Under Rule 8.3(b) of the Code, any person who is, or becomes, interested in 1% or more of any class of relevant securities of the offeree company or of any securities exchange offeror must make a Dealing Disclosure if the person deals in any relevant securities of the offeree company or of any securities exchange offeror. A Dealing Disclosure must contain details of the dealing concerned and of the person's interests and short positions in, and rights to subscribe for, any relevant securities of each of (i) the offeree company and (ii) any securities exchange offeror, save to the extent that these details have previously been disclosed under Rule 8 of the Code. A Dealing Disclosure by a person to whom Rule 8.3(b) of the Code applies must be made by no later than 3.30 pm (London time) on the business day following the date of the relevant dealing.

If two or more persons act together pursuant to an agreement or understanding, whether formal or informal, to acquire or control an interest in relevant securities of an offeree company or a securities exchange offeror, they will be deemed to be a single person for the purpose of Rule 8.3 of the Code.
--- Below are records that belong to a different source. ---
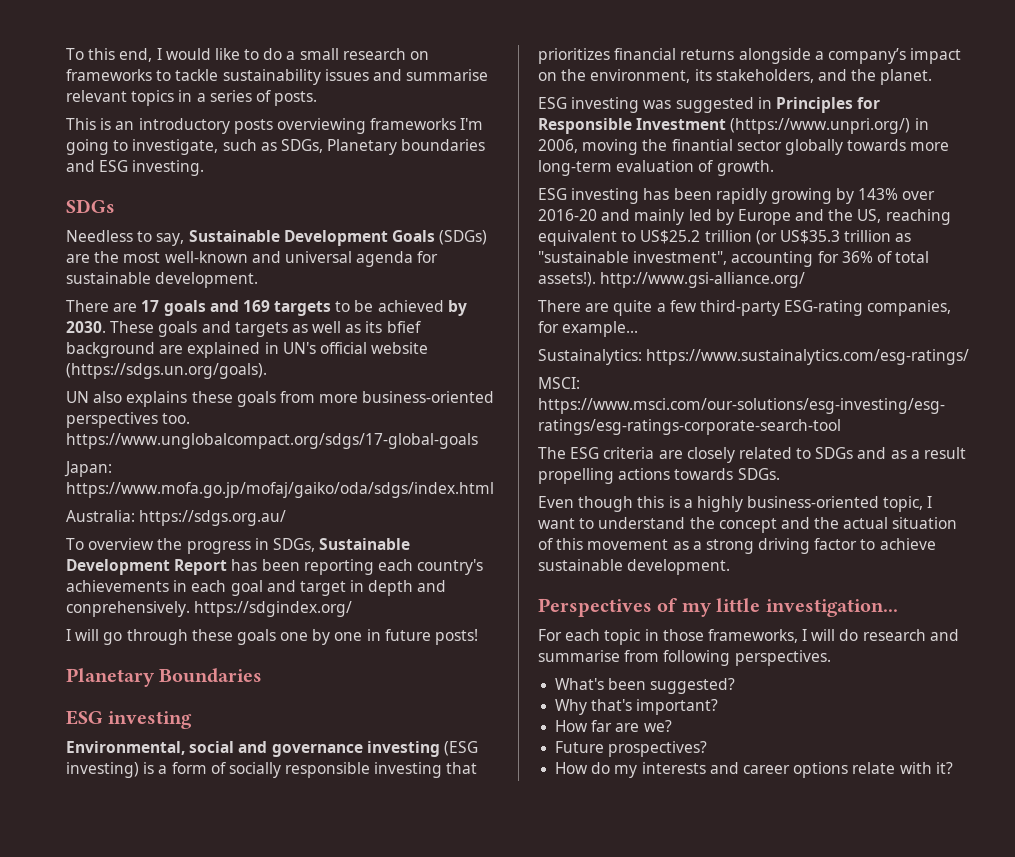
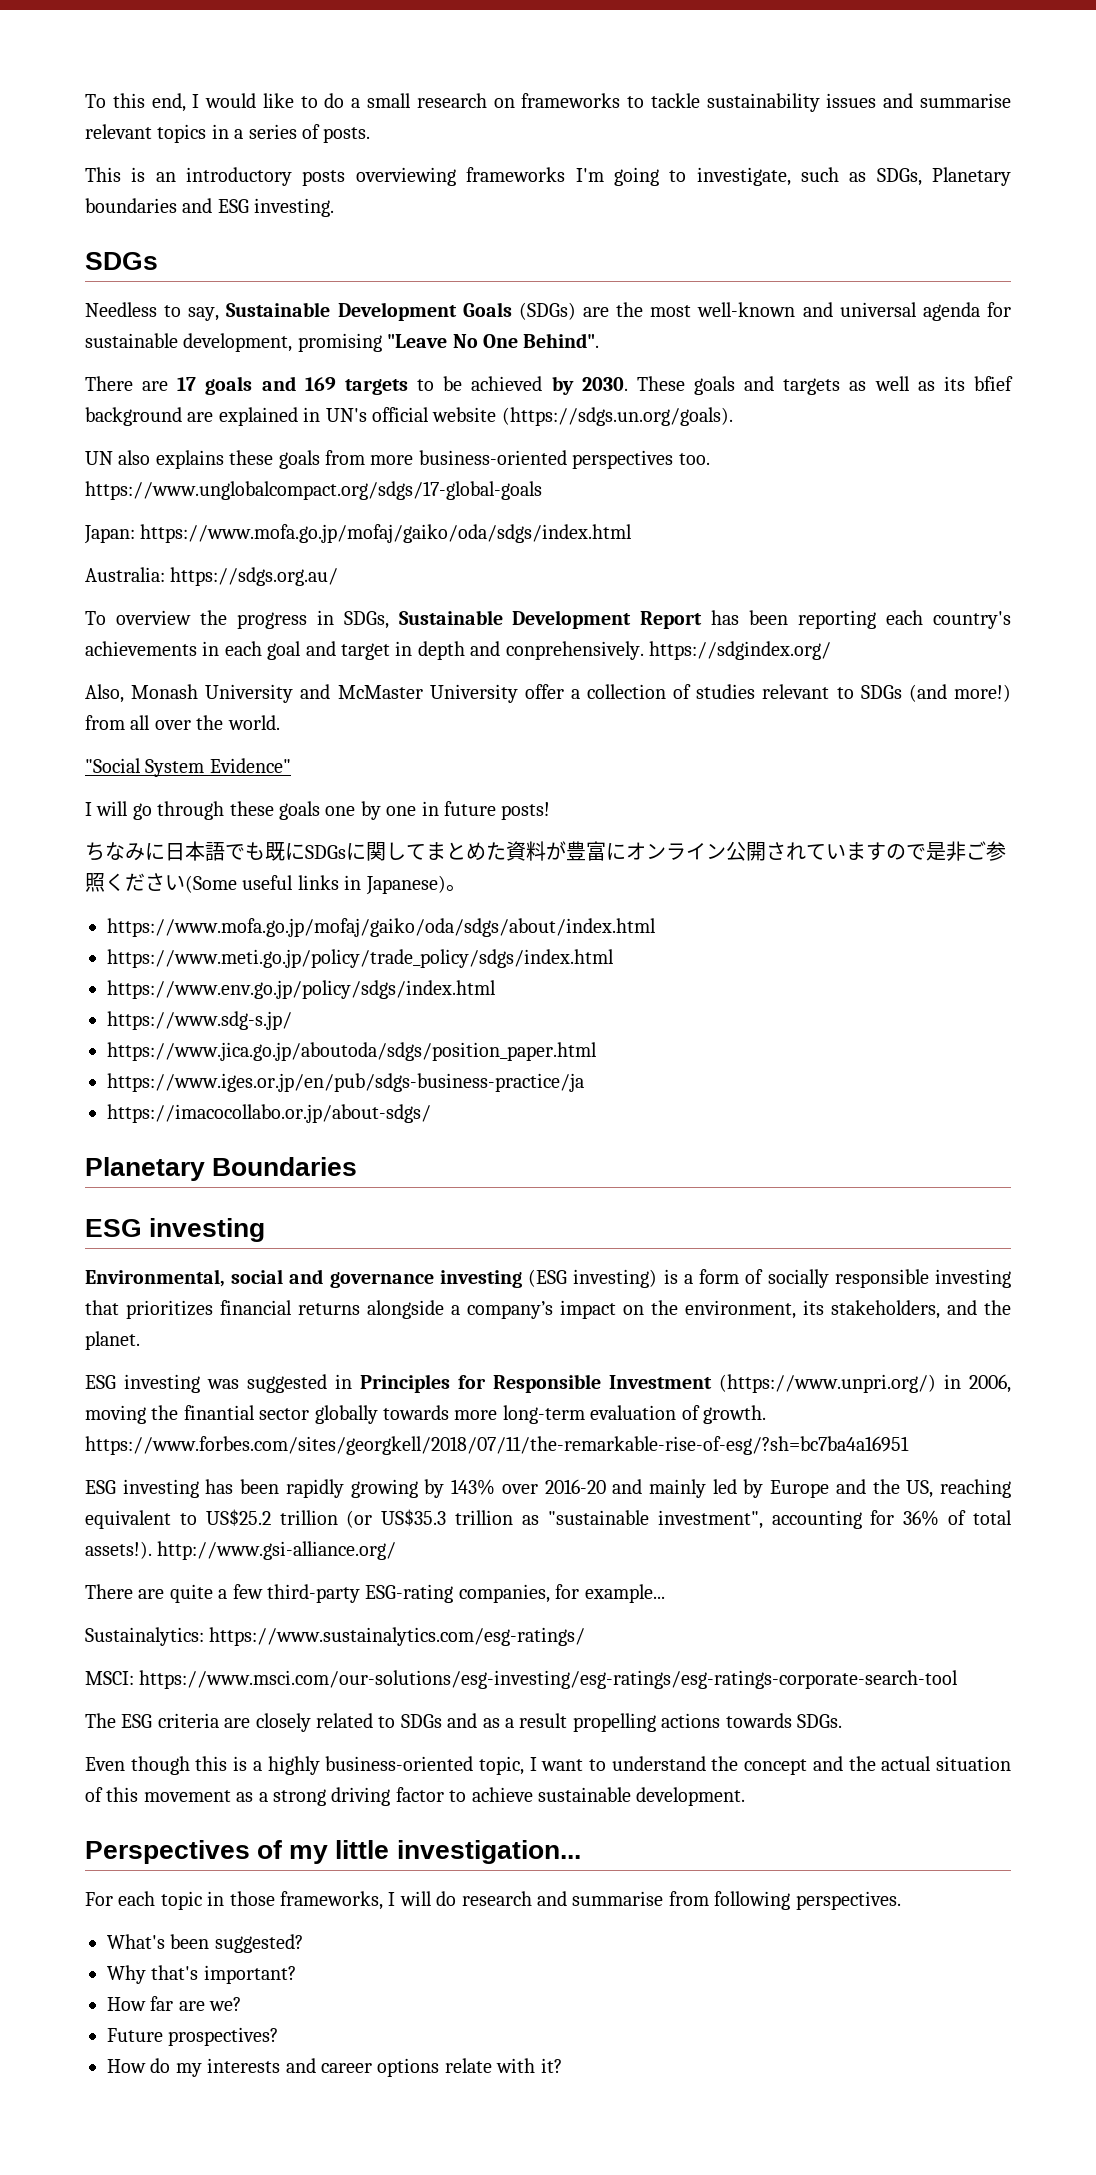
- Needless to say, Sustainable Development Goals (SDGs) are the most well-known and universal agenda for sustainable development.
+ Needless to say, Sustainable Development Goals (SDGs) are the most well-known and universal agenda for sustainable development, promising "Leave No One Behind".
+ Also, Monash University and McMaster University offer a collection of studies relevant to SDGs (and more!) from all over the world.
+ "Social System Evidence"
+ ちなみに日本語でも既にSDGsに関してまとめた資料が豊富にオンライン公開されていますので是非ご参照ください(Some useful links in Japanese)。
+ https://www.mofa.go.jp/mofaj/gaiko/oda/sdgs/about/index.html
+ https://www.meti.go.jp/policy/trade_policy/sdgs/index.html
+ https://www.env.go.jp/policy/sdgs/index.html
+ https://www.sdg-s.jp/
+ https://www.jica.go.jp/aboutoda/sdgs/position_paper.html
+ https://www.iges.or.jp/en/pub/sdgs-business-practice/ja
+ https://imacocollabo.or.jp/about-sdgs/
- ESG investing was suggested in Principles for Responsible Investment (https://www.unpri.org/) in 2006, moving the finantial sector globally towards more long-term evaluation of growth.
+ ESG investing was suggested in Principles for Responsible Investment (https://www.unpri.org/) in 2006, moving the finantial sector globally towards more long-term evaluation of growth. https://www.forbes.com/sites/georgkell/2018/07/11/the-remarkable-rise-of-esg/?sh=bc7ba4a16951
Opening Position Disclosures must also be made by the offeree company and by any offeror and Dealing Disclosures must also be made by the offeree company, by any offeror and by any persons acting in concert with any of them (see Rules 8.1, 8.2 and 8.4 of the Code).
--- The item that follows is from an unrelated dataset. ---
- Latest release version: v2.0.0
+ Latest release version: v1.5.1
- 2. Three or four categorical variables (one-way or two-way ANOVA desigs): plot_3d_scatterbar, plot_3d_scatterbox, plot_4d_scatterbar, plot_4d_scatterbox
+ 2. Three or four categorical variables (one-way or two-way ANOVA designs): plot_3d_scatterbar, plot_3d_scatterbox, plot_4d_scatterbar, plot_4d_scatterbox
Details of the offeree and offeror companies in respect of whose relevant securities Opening Position Disclosures and Dealing Disclosures must be made can be found in the Disclosure Table on the Takeover Panel's website at www.thetakeoverpanel.org.uk, including details of the number of relevant securities in issue, when the offer period commenced and when any offeror was first identified. You should contact the Panel's Market Surveillance Unit on +44 (0)20 7638 0129 if you are in any doubt as to whether you are required to make an Opening Position Disclosure or a Dealing Disclosure.

Further Information

This announcement is not intended to, and does not, constitute or form part of an offer, invitation or the solicitation of an offer to purchase or subscribe, otherwise acquire, subscribe for, sell or otherwise dispose of any securities, or the solicitation of any vote or approval in any jurisdiction, pursuant to this announcement or otherwise. Any offer, if made, will be made solely by certain offer documentation which will contain the full terms and conditions of any offer, including details of how it may be accepted. The release, publication or distribution of this announcement in whole or in part, directly or indirectly, in, into or from certain jurisdictions may be restricted by law and therefore persons in such jurisdictions should inform themselves about and observe such restrictions.
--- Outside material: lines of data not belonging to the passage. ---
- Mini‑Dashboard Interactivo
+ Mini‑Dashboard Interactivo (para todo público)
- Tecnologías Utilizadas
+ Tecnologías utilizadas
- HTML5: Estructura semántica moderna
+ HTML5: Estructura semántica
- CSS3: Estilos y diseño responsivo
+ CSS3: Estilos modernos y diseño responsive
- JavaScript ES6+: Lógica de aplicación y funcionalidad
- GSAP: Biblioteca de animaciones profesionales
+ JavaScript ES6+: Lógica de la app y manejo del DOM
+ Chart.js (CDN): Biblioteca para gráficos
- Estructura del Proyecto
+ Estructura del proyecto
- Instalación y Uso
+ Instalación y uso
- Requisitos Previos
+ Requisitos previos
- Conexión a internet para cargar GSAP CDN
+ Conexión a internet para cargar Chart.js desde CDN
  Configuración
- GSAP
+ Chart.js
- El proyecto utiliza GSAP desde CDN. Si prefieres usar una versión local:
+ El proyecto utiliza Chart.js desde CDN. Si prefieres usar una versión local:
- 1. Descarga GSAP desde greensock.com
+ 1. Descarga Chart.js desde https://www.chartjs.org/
The distribution of this announcement in jurisdictions outside the United Kingdom and the availability of any offer to shareholders of AVEVA who are not resident in the United Kingdom may be restricted by the laws of relevant jurisdictions and therefore any persons who are subject to the laws of any jurisdiction other than the United Kingdom or shareholders of AVEVA who are not resident in the United Kingdom will need to inform themselves about, and observe, such restrictions. Any failure to comply with the restrictions may constitute a violation of the securities law of any such jurisdictions.